The comedic play is about a death in a family, inspired by the death of his friend's father. It has 15 characters, and David said he'll play "somebody very similar to Larry David - it might even be Larry David with a different name."
David hesitated in his transition to the Broadway stage as both a playwright and actor. He last acted on stage in eighth grade.
"I did 'Charley's Aunt.' I seem to remember wearing a dress. That's it," he said. "And I'm not really even an actor."
His character on "Curb" did star in a production of the Mel Brooks' musical "The Producers" during the fourth season. He starred as Max Bialystock opposite David Schwimmer's Leo Bloom, but forgot all of his lines halfway through the play.
"Fish in the Dark" will run at a Shubert theater (the exact location coming soon) and open on March 5. Production will further delay a possible ninth season of "Curb Your Enthusiasm," if David decides to bring it back at all.

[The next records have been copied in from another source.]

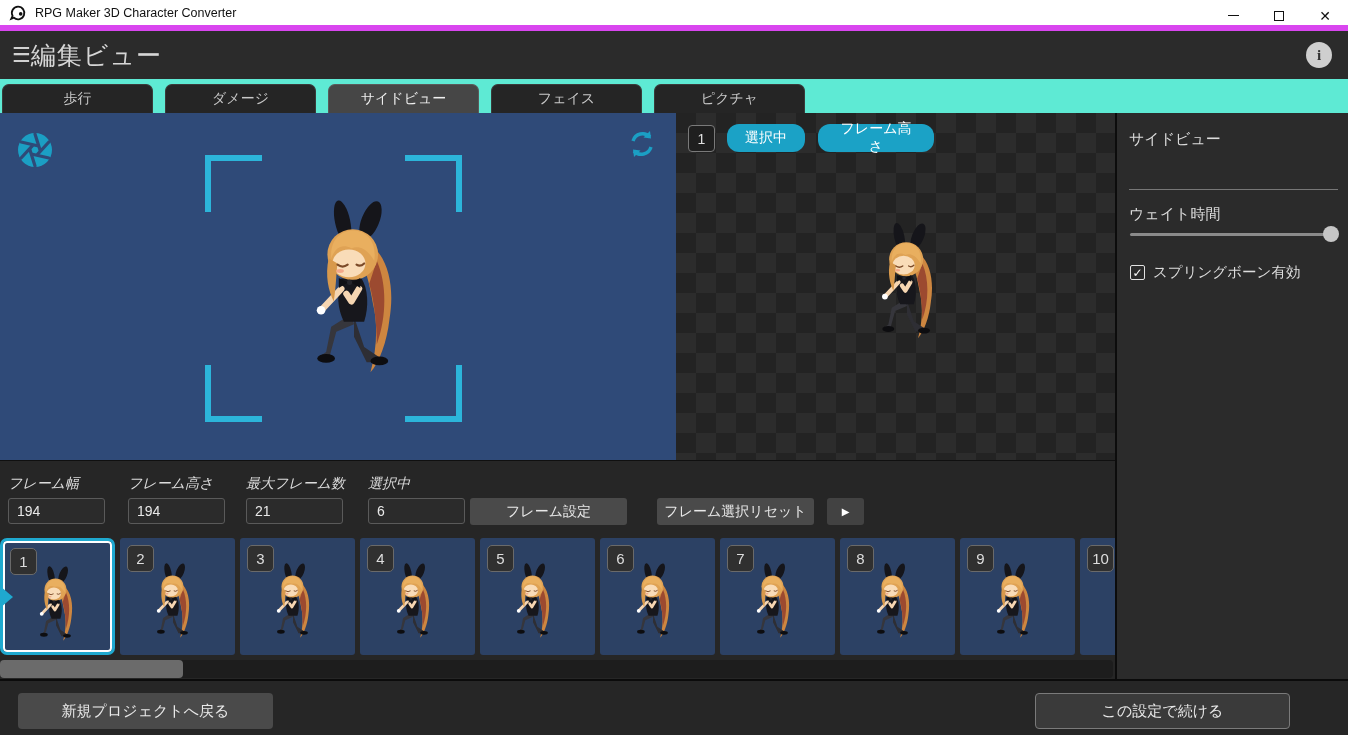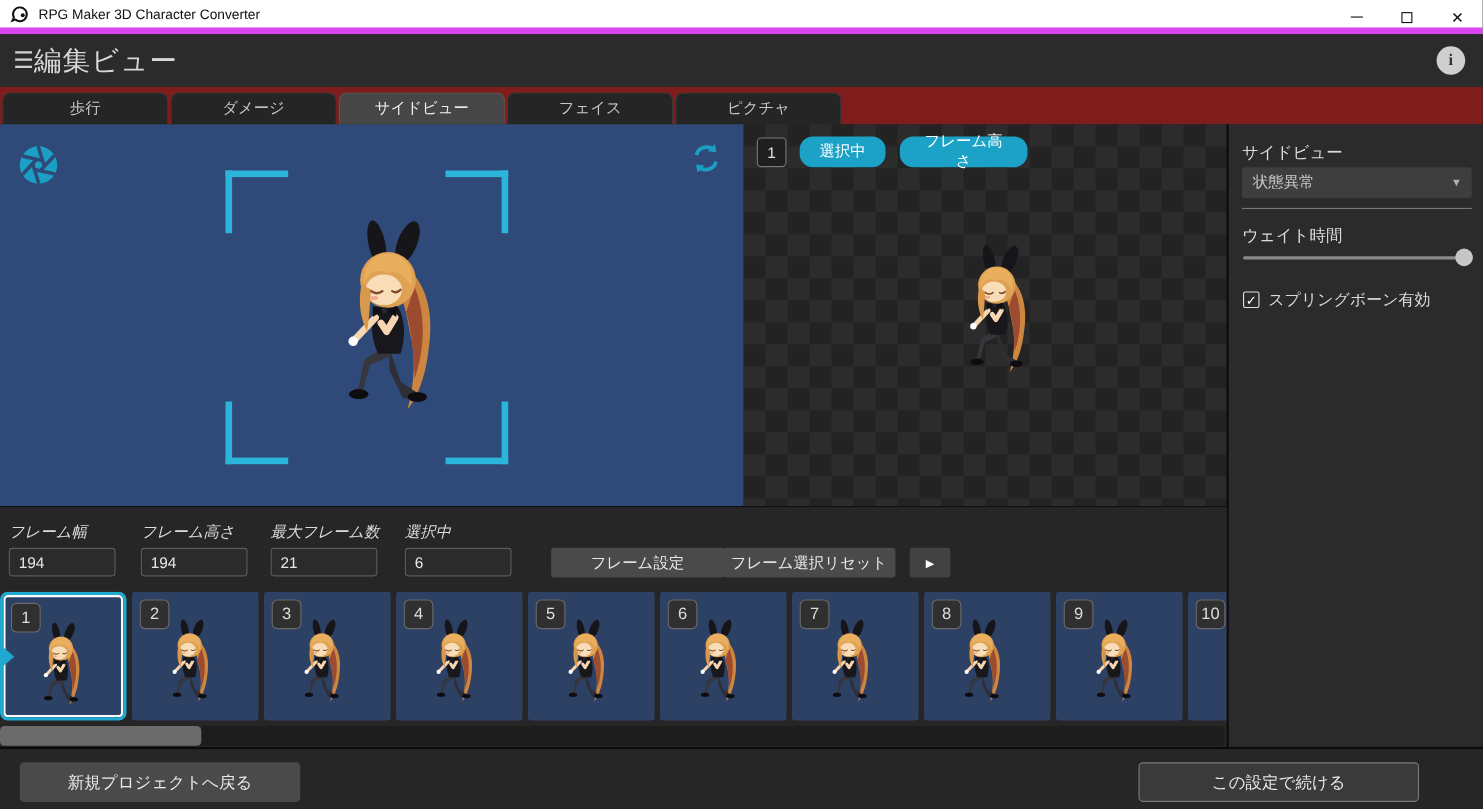--- a/index.html
+++ b/index.html
@@ -24,22 +24,22 @@
   
   .header{position:absolute;left:0;top:31px;width:1348px;height:48px;background:#2b2b2b;
     display:flex;align-items:center;}
   .hamburger{margin-left:12px;font-size:21px;color:#d0d0d0;cursor:pointer;}
   .header-title{margin-left:0;font-size:25px;color:#d6d6d6;letter-spacing:1px;}
   .info-btn{position:absolute;right:16px;top:11px;width:26px;height:26px;border-radius:50%;
     background:#cfcfcf;display:flex;align-items:center;justify-content:center;
     color:#333;font-weight:bold;font-size:15px;font-family:"Liberation Serif",serif;}
 
   
-  .tabrow{position:absolute;left:0;top:79px;width:1348px;height:34px;background:#7f1d1d;
-    display:flex;align-items:flex-end;gap:2px;padding-left:2px;}
+  .tabrow{position:absolute;left:0;top:79px;width:1348px;height:34px;background:#5eead4;
+    display:flex;align-items:flex-end;gap:12px;padding-left:2px;}
   .tab{width:151px;height:29px;background:#252525;border:1px solid #3a3a3a;border-bottom:none;
     border-radius:7px 7px 0 0;display:flex;align-items:center;justify-content:center;cursor:pointer;}
   .tab-label{font-size:14px;color:#c8c8c8;}
   .tab.active{background:#464646;border-color:#5a5a5a;}
   .tab.active .tab-label{color:#efefef;}
 
   
   .main{position:absolute;left:0;top:113px;width:1115px;height:347px;}
   .preview{position:absolute;left:0;top:0;width:676px;height:347px;background:var(--preview-bg);overflow:hidden;}
   .checker{position:absolute;left:676px;top:0;width:439px;height:347px;
@@ -88,21 +88,21 @@
   
   .controlbar{position:absolute;left:0;top:460px;width:1115px;height:78px;background:#262626;
     border-top:1px solid #101010;}
   .field{position:absolute;top:14px;width:97px;}
   .field-label{display:block;font-size:14px;color:#dcdcdc;white-space:nowrap;font-style:italic;}
   .field-input{margin-top:5px;width:97px;height:26px;background:#2b2b2b;border:1px solid #5a5a5a;
     border-radius:3px;color:#e8e8e8;font-size:14px;font-family:inherit;padding:0 8px;}
   .field.f1{left:8px;} .field.f2{left:128px;} .field.f3{left:246px;} .field.f4{left:368px;}
   .gray-btn{position:absolute;top:37px;height:27px;background:#4a4a4a;border:none;border-radius:3px;
     color:#e8e8e8;font-size:14px;font-family:inherit;cursor:pointer;}
-  .set-btn{left:501px;width:157px;}
+  .set-btn{left:470px;width:157px;}
   .reset-btn{left:657px;width:157px;}
   .play-btn{position:absolute;left:827px;top:37px;width:37px;height:27px;background:#424242;border:none;
     border-radius:3px;color:#fff;font-size:10px;cursor:pointer;display:flex;align-items:center;justify-content:center;}
 
   
   .filmstrip{position:absolute;left:0;top:538px;width:1115px;height:120px;display:flex;gap:5px;overflow:hidden;}
   .tile{position:relative;flex:0 0 115px;height:117px;background:var(--tile-bg);border-radius:3px;cursor:pointer;}
   .tile-num{position:absolute;left:7px;top:7px;width:27px;height:27px;background:#303030;
     border:1px solid #6a6a6a;border-radius:5px;display:flex;align-items:center;justify-content:center;
     color:#dddddd;font-size:15px;}
@@ -244,24 +244,20 @@
       <button class="pill-btn selected-btn">選択中</button>
       <button class="pill-btn startframe-btn">フレーム高さ</button>
       <svg class="chara-checker" viewBox="0 0 120 150">
           <use href="#chara"></use>
         </svg>
     </div>
   </div>
 
   <div class="sidebar">
     <span class="sb-title">サイドビュー</span>
-    <div class="sb-dropdown">
-      <span class="sb-dropdown-value">状態異常</span>
-      <span class="sb-caret">▼</span>
-    </div>
     <div class="sb-divider"></div>
     <span class="sb-wait-label">ウェイト時間</span>
     <div class="sb-slider">
       <div class="sb-slider-track"></div>
       <div class="sb-slider-handle" style="left: calc(100% - 16px);"></div>
     </div>
     <div class="sb-check-row">
       <div class="sb-checkbox">✓</div>
       <span class="sb-check-label">スプリングボーン有効</span>
     </div>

"I'm not going to mentally do that to myself right now," he said. "But if I did do another season, this play would push that schedule back."
Despite earlier reports, David denied that his good friend Jerry Seinfeld was ever involved with the play as a director or actor. The two co-created the '90s sitcom "Seinfeld" that ran on NBC from 1989 to 1999. David served as the show's head writer for all nine seasons.